_Work request:_ Look below for the line with "[44,274,127,286] [59,298,101,309] [59,316,144,327]", and from there restate every line word for word until the entries end.

Listed entries Block Start

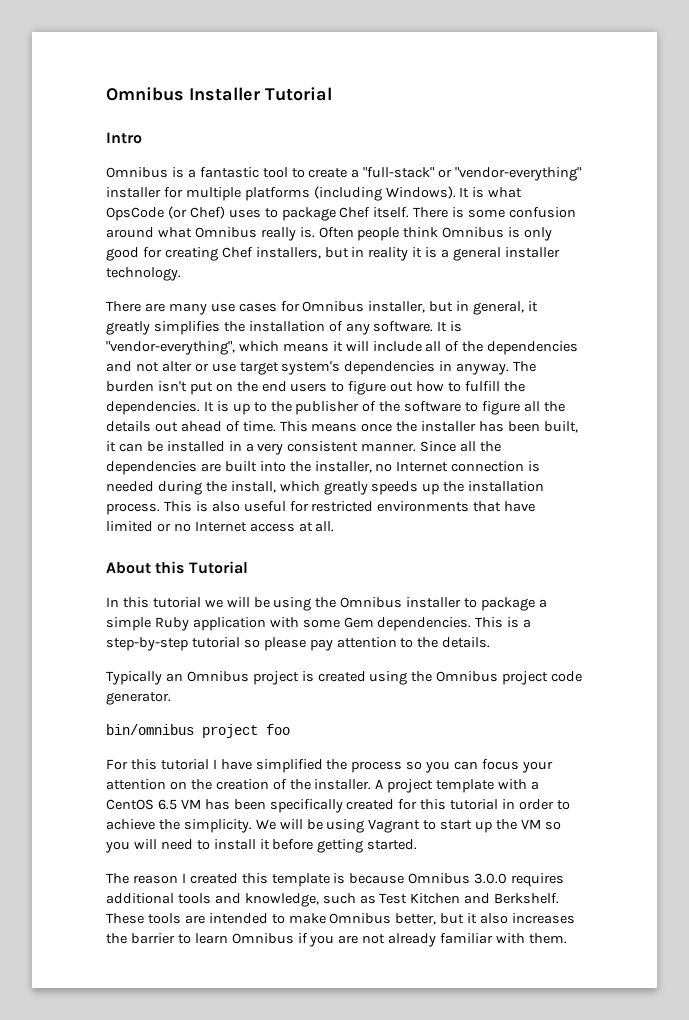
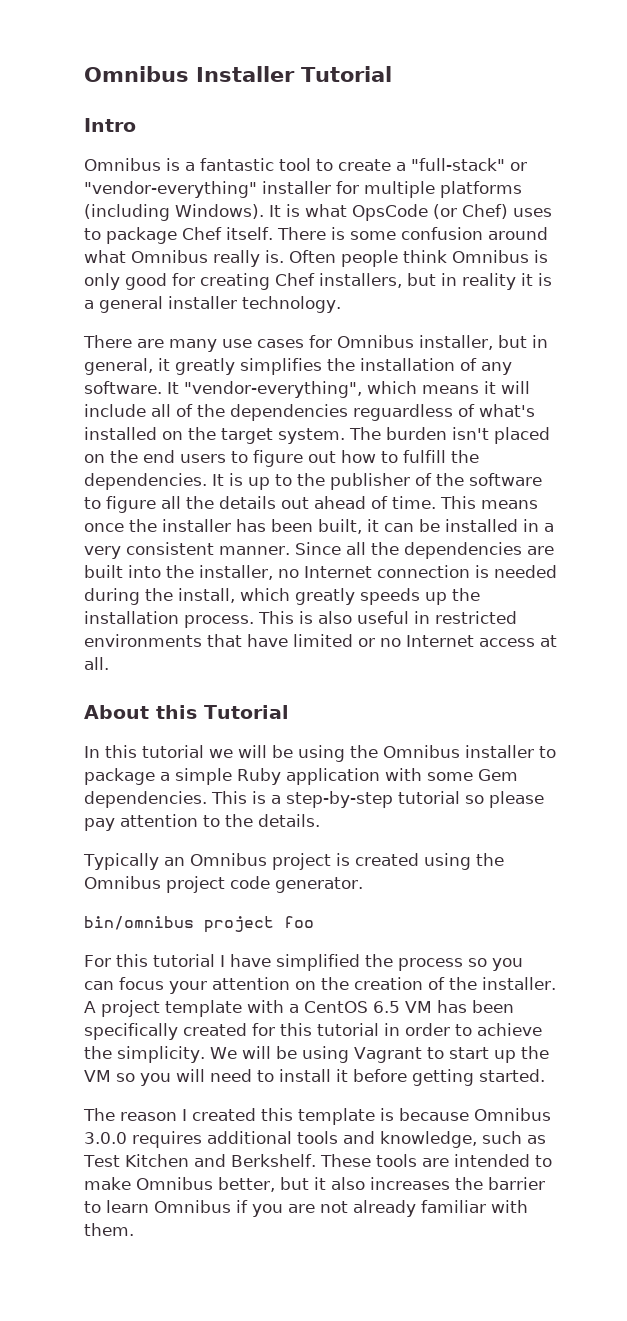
[450,321,463,332] is -> (179, 388) none
[106,361,510,375] and not alter or use target system's dependencies in anyway. -> [353,404,535,421] [84,427,345,444] reguardless of what's installed on the target system.
[189,382,213,395] put -> [494,427,550,444] placed
[289,501,309,512] for -> [414,611,430,624] in

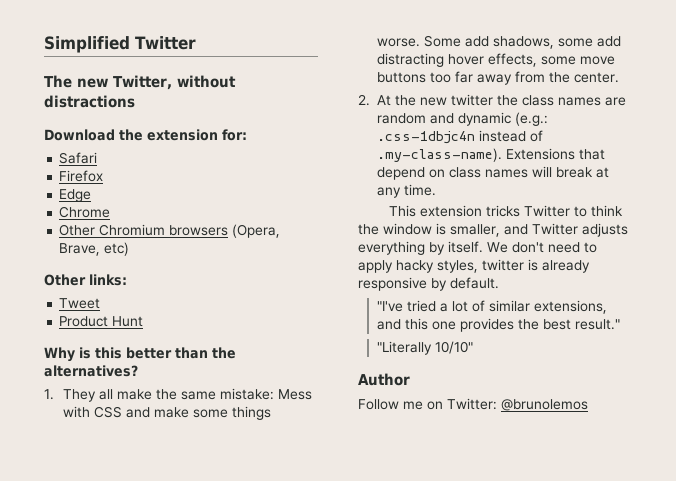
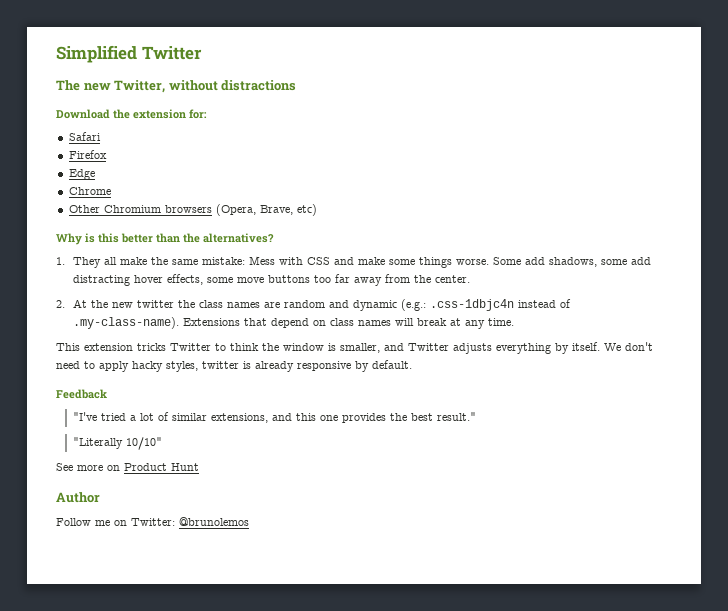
[44,274,127,286] [59,298,101,309] [59,316,144,327] // Other links: // Tweet // Product Hunt -> (317, 210) none
(499, 283) none -> [56,389,107,399] // Feedback
(474, 347) none -> [56,463,199,471] // See more on Product Hunt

Listed entries Block End

_Answer space:_
[44,274,127,286] [59,298,101,309] [59,316,144,327] // Other links: // Tweet // Product Hunt -> (317, 210) none
(499, 283) none -> [56,389,107,399] // Feedback
(474, 347) none -> [56,463,199,471] // See more on Product Hunt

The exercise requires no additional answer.